7. Belong In A Community – Most centenarians were part of a community and connected to faith, whether it is a church based or praying to the ancestors. That didn’t seem to matter. It might not be a religion, but it’s a type of spirituality or connection that people can draw from. I don’t have a religious leaning, but, like many people, I have a sense of spirituality that I draw on in certain situations, or in certain settings. For me, being surrounded by bush, typically running, makes me feel more calm and grounded. I can’t think of how else to explain it (and I probably don’t need to for those who also love getting outdoors). There is research to suggest the act of ‘grounding’ and connecting to the earth helps reduce mental health issues and stress levels.
8. Loved Ones – Centenarians in the Blue Zones have close ties to family – both immediate and extended. Your family isn’t necessarily those related by blood – family can equally be your friends and those close to you and who share in your everyday life. Whoever your family might be, take time out to connect with them frequently. While social networking may contribute to the disintegration of some relationships, I now have a relationship with my brother and sister who live elsewhere that I never had when we were younger, thanks to Facebook.

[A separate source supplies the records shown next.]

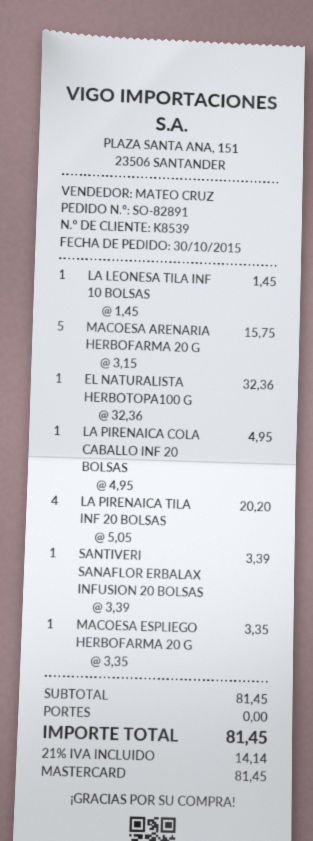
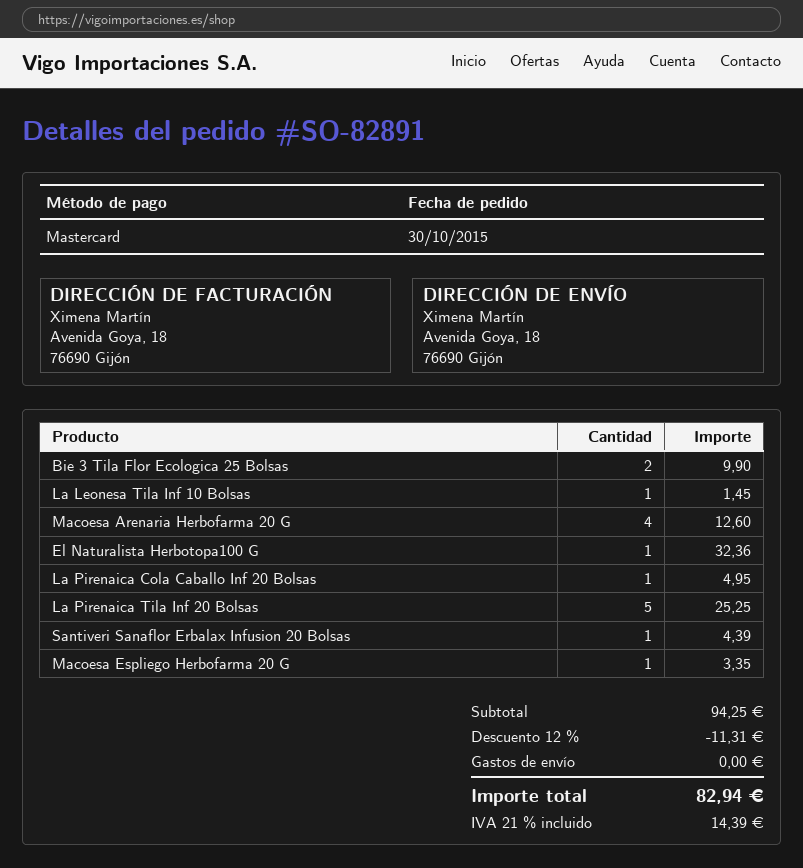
MACOESA ARENARIA HERBOFARMA 20 G: 5 for 15.75 -> 4 for 12.60
LA PIRENAICA TILA INF 20 BOLSAS: 4 for 20.20 -> 5 for 25.25
SANTIVERI SANAFLOR ERBALAX INFUSION 20 BOLSAS: 1 for 3.39 -> 1 for 4.39
Bie 3 Tila Flor Ecologica 25 Bolsas: none -> 2 for 9.90
subtotal: 81.45 -> 94.25
discount: none -> 12% = 11.31
tax: 21% = 14.14 -> 21% = 14.39
total: 81.45 -> 82.94

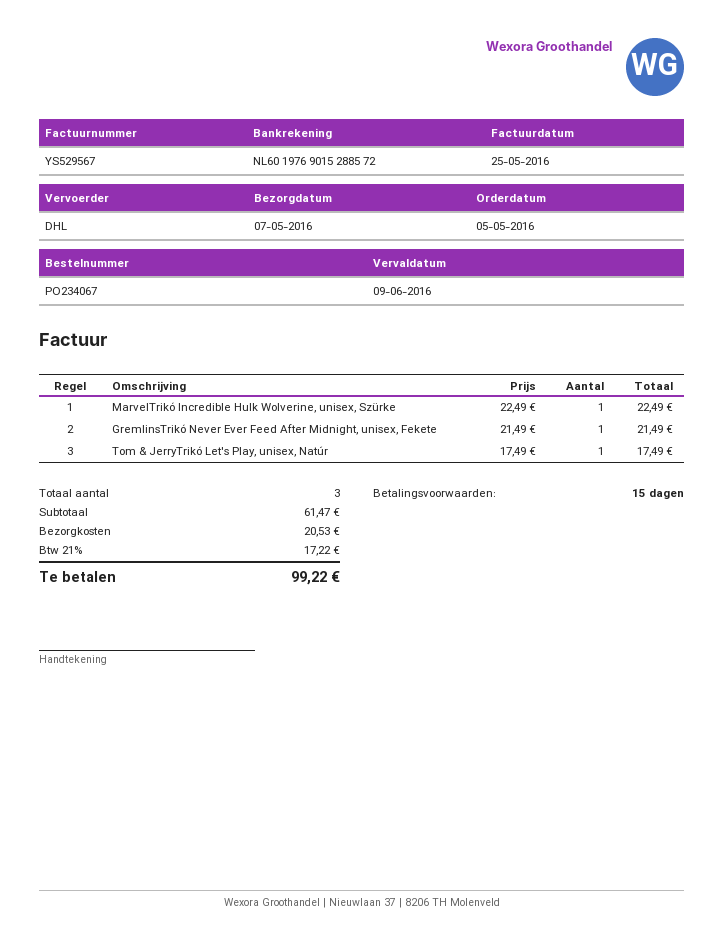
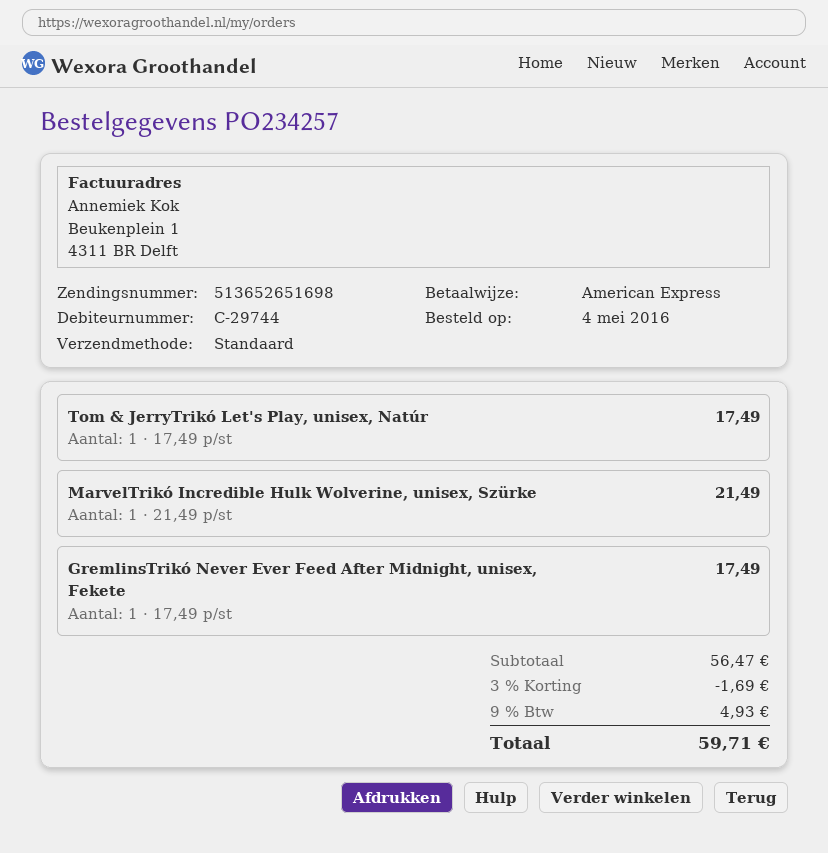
order number: PO234067 -> PO234257
order date: 2016-05-05 -> 2016-05-04
shipping method: DHL -> standard
MarvelTrikó Incredible Hulk Wolverine, unisex, Szürke: 1 x 22.49 = 22.49 -> 1 x 21.49 = 21.49
GremlinsTrikó Never Ever Feed After Midnight, unisex, Fekete: 1 x 21.49 = 21.49 -> 1 x 17.49 = 17.49
subtotal: 61.47 -> 56.47
discount: none -> 3% = 1.69
shipping: 20.53 -> none
tax: 21% = 17.22 -> 9% = 4.93
total: 99.22 -> 59.71

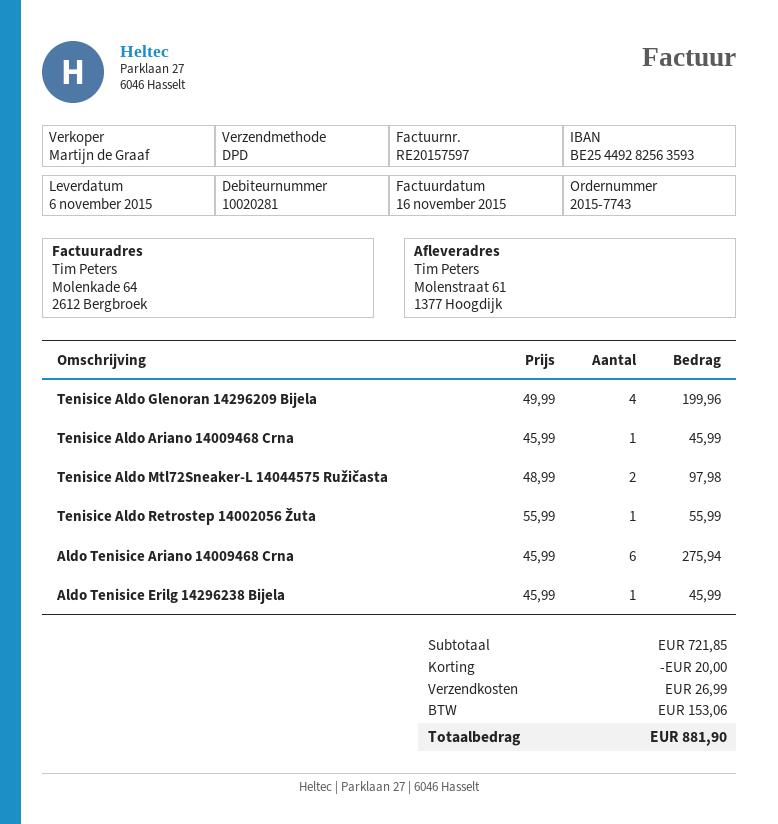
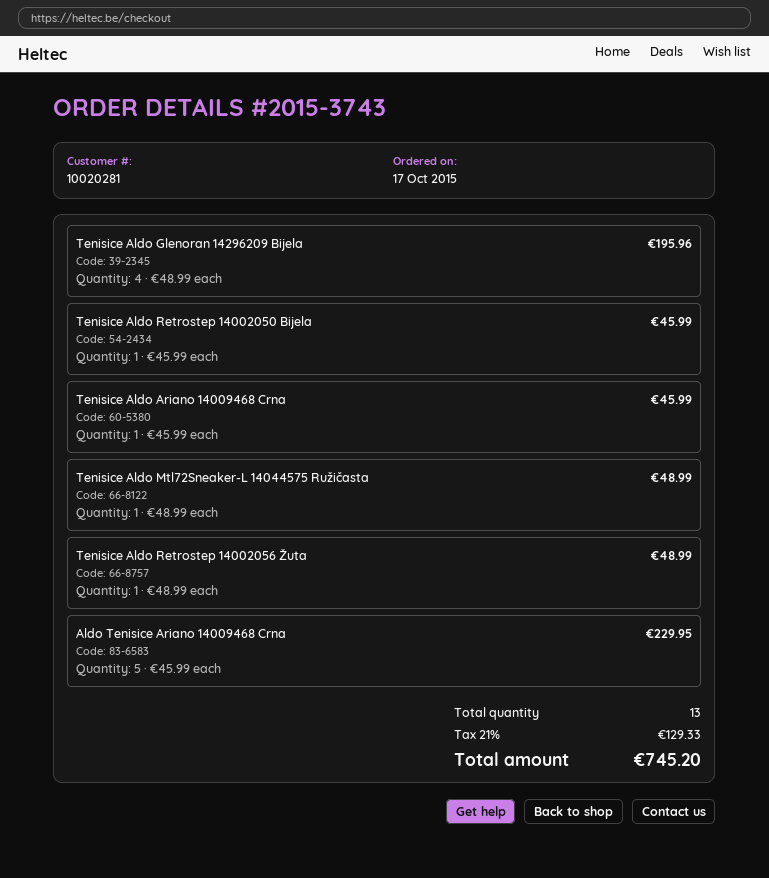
order number: 2015-7743 -> 2015-3743
Tenisice Aldo Glenoran 14296209 Bijela: 4 x 49.99 = 199.96 -> 4 x 48.99 = 195.96
Tenisice Aldo Mtl72Sneaker-L 14044575 Ružičasta: 2 x 48.99 = 97.98 -> 1 x 48.99 = 48.99
Tenisice Aldo Retrostep 14002056 Žuta: 1 x 55.99 = 55.99 -> 1 x 48.99 = 48.99
Aldo Tenisice Ariano 14009468 Crna: 6 x 45.99 = 275.94 -> 5 x 45.99 = 229.95
Aldo Tenisice Erilg 14296238 Bijela: 1 x 45.99 = 45.99 -> none
Tenisice Aldo Retrostep 14002050 Bijela: none -> 1 x 45.99 = 45.99
discount: 20.00 -> none
shipping: 26.99 -> none
tax: 153.06 -> 129.33
total: 881.90 -> 745.20

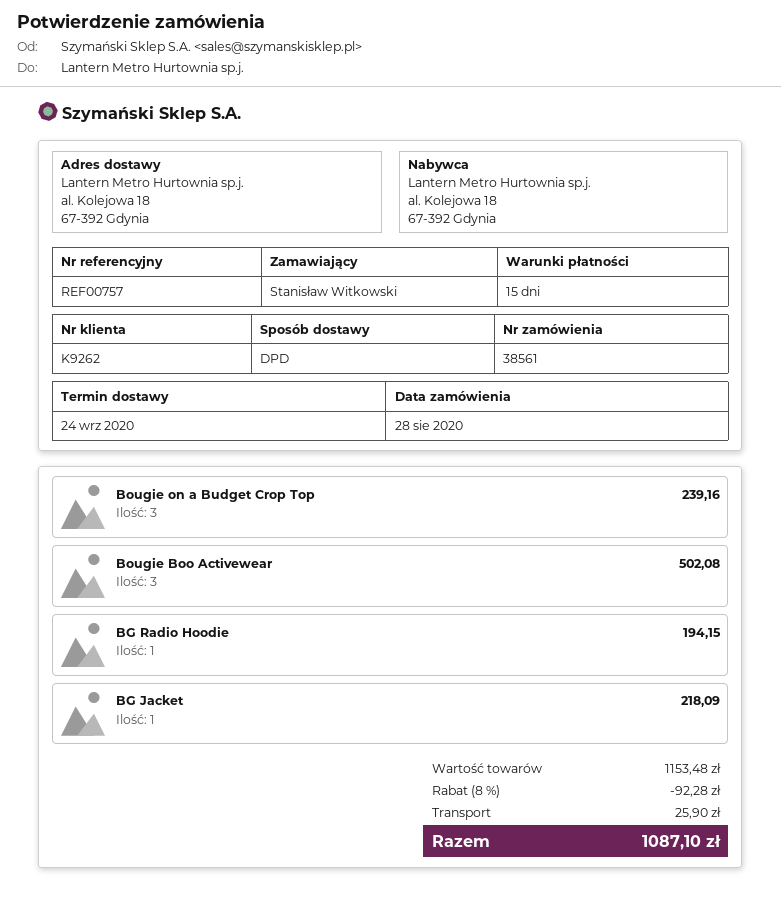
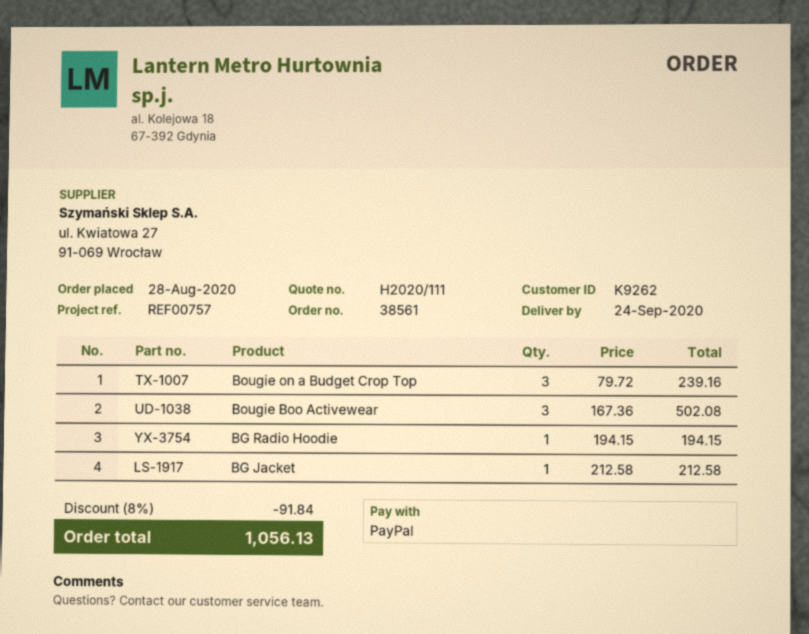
BG Jacket: 1 for 218.09 -> 1 for 212.58
discount: 8% = 92.28 -> 8% = 91.84
shipping: 25.90 -> none
total: 1087.10 -> 1056.13

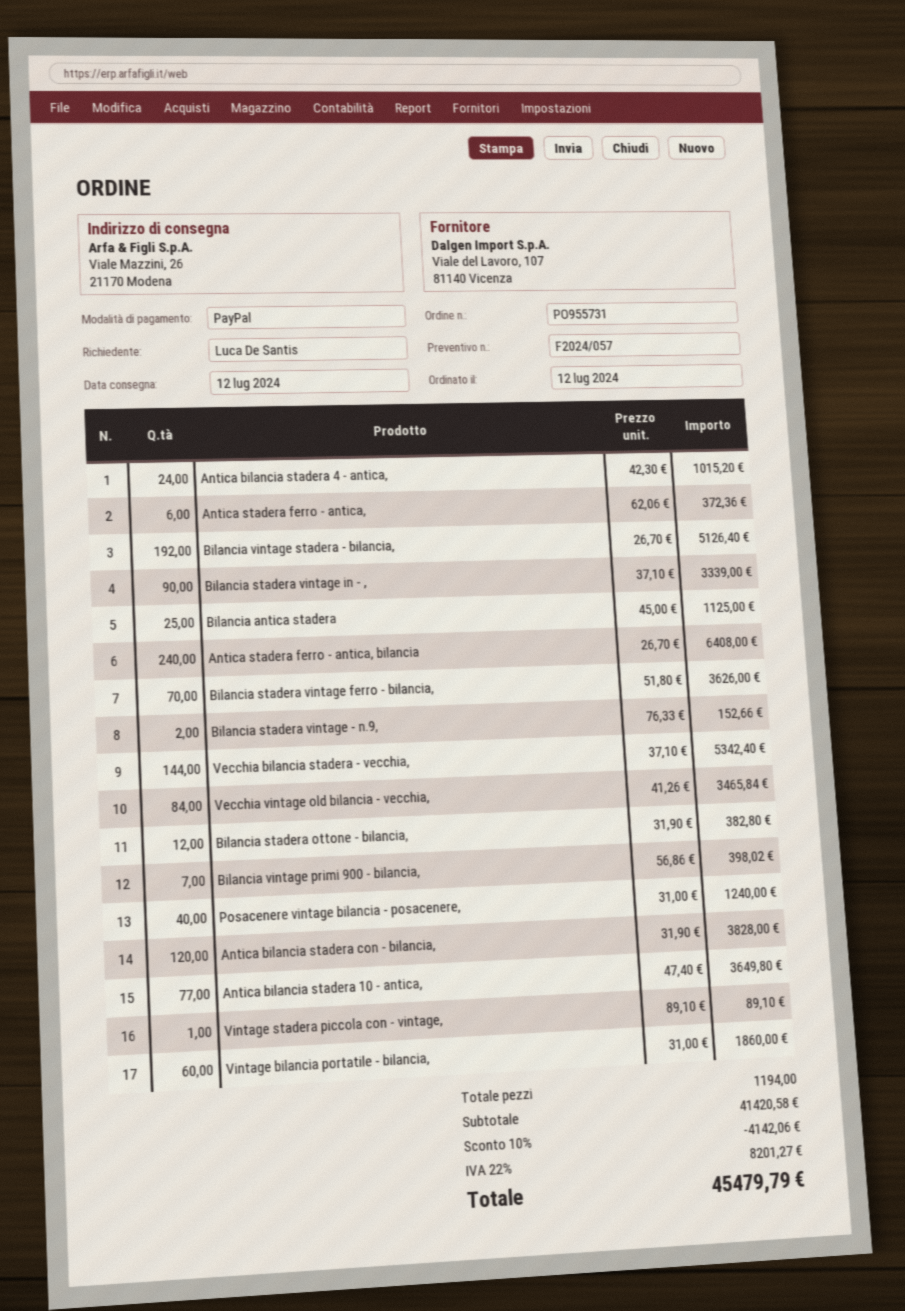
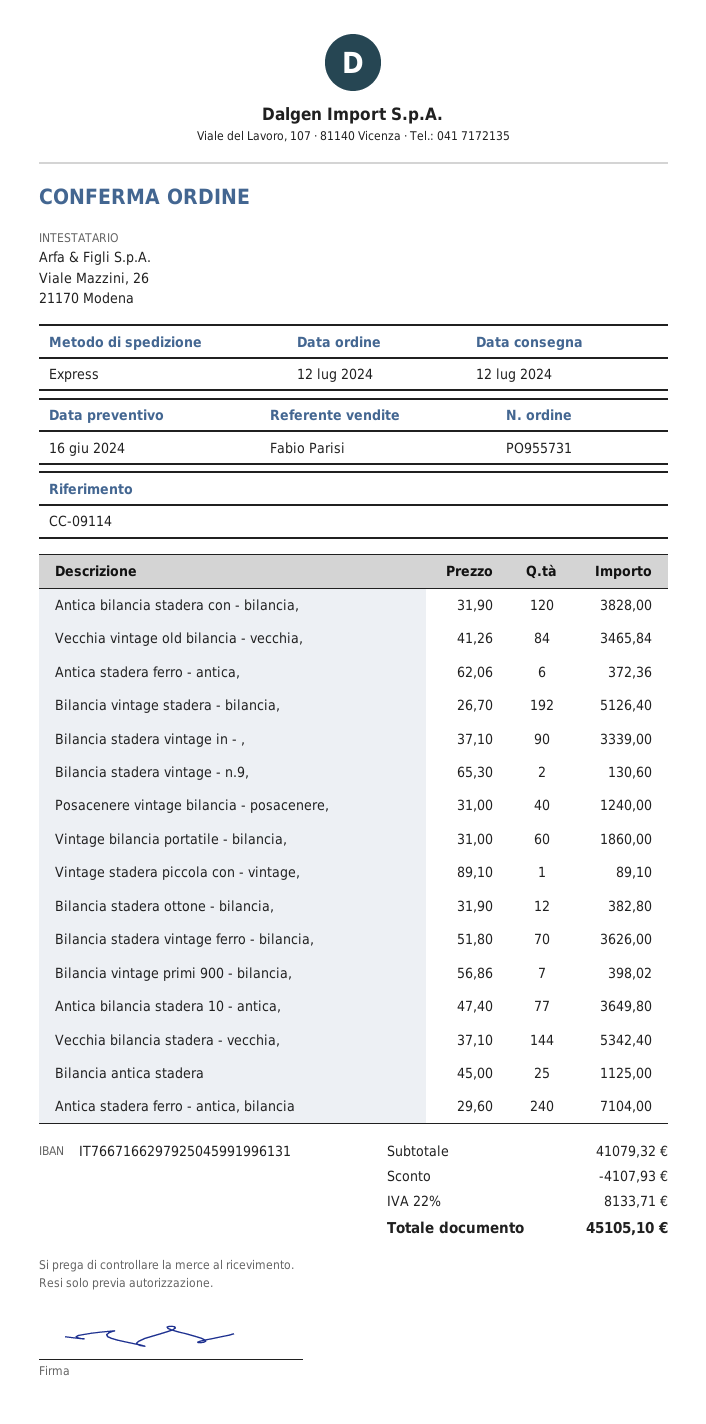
Antica bilancia stadera 4 - antica,: 24 x 42.30 = 1015.20 -> none
Antica stadera ferro - antica, bilancia: 240 x 26.70 = 6408.00 -> 240 x 29.60 = 7104.00
Bilancia stadera vintage - n.9,: 2 x 76.33 = 152.66 -> 2 x 65.30 = 130.60
subtotal: 41420.58 -> 41079.32
discount: 4142.06 -> 4107.93
tax: 22% = 8201.27 -> 22% = 8133.71
total: 45479.79 -> 45105.10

9. Be Part Of the Right Tribe – The centenarians who live in the Blue Zones chose to spend time with people who share similar behaviour patterns. Many of my friends enjoy training regularly, love healthy food and spend hours waxing lyrical about it over some good wine or craft beer. We never ruin a party by leaving too early – it’s almost expected. While that might seem unexciting to you, it’s how we roll and wouldn’t have it any other way. If your close friends measure the success of a night by the number of shots they downed, that’s cool – but it’s not going to be as easy for you to follow a healthier lifestyle. Research shows that unhealthy lifestyle habits are ‘contagious’; likewise, living a healthy lifestyle can be too. I’m not saying you need to ditch your friends if they lead you astray on the path to good health, but perhaps you need to start a health revolution among them.
So as you reflect on 2013 and plan for 2014, perhaps you could adopt two or three strategies to create your own ‘Blue Zone’ within the busy-ness of modern-day living. While it doesn’t guarantee that you’ll live for a longer number of years, over time these habits may give you more life in the years you do live.
(1) Buettner, D. (2012) The Blue Zones. 9 Lessons for living longer from the people who have lived the longest. (2nd Ed.) National Geographic Society: Washington, D.C.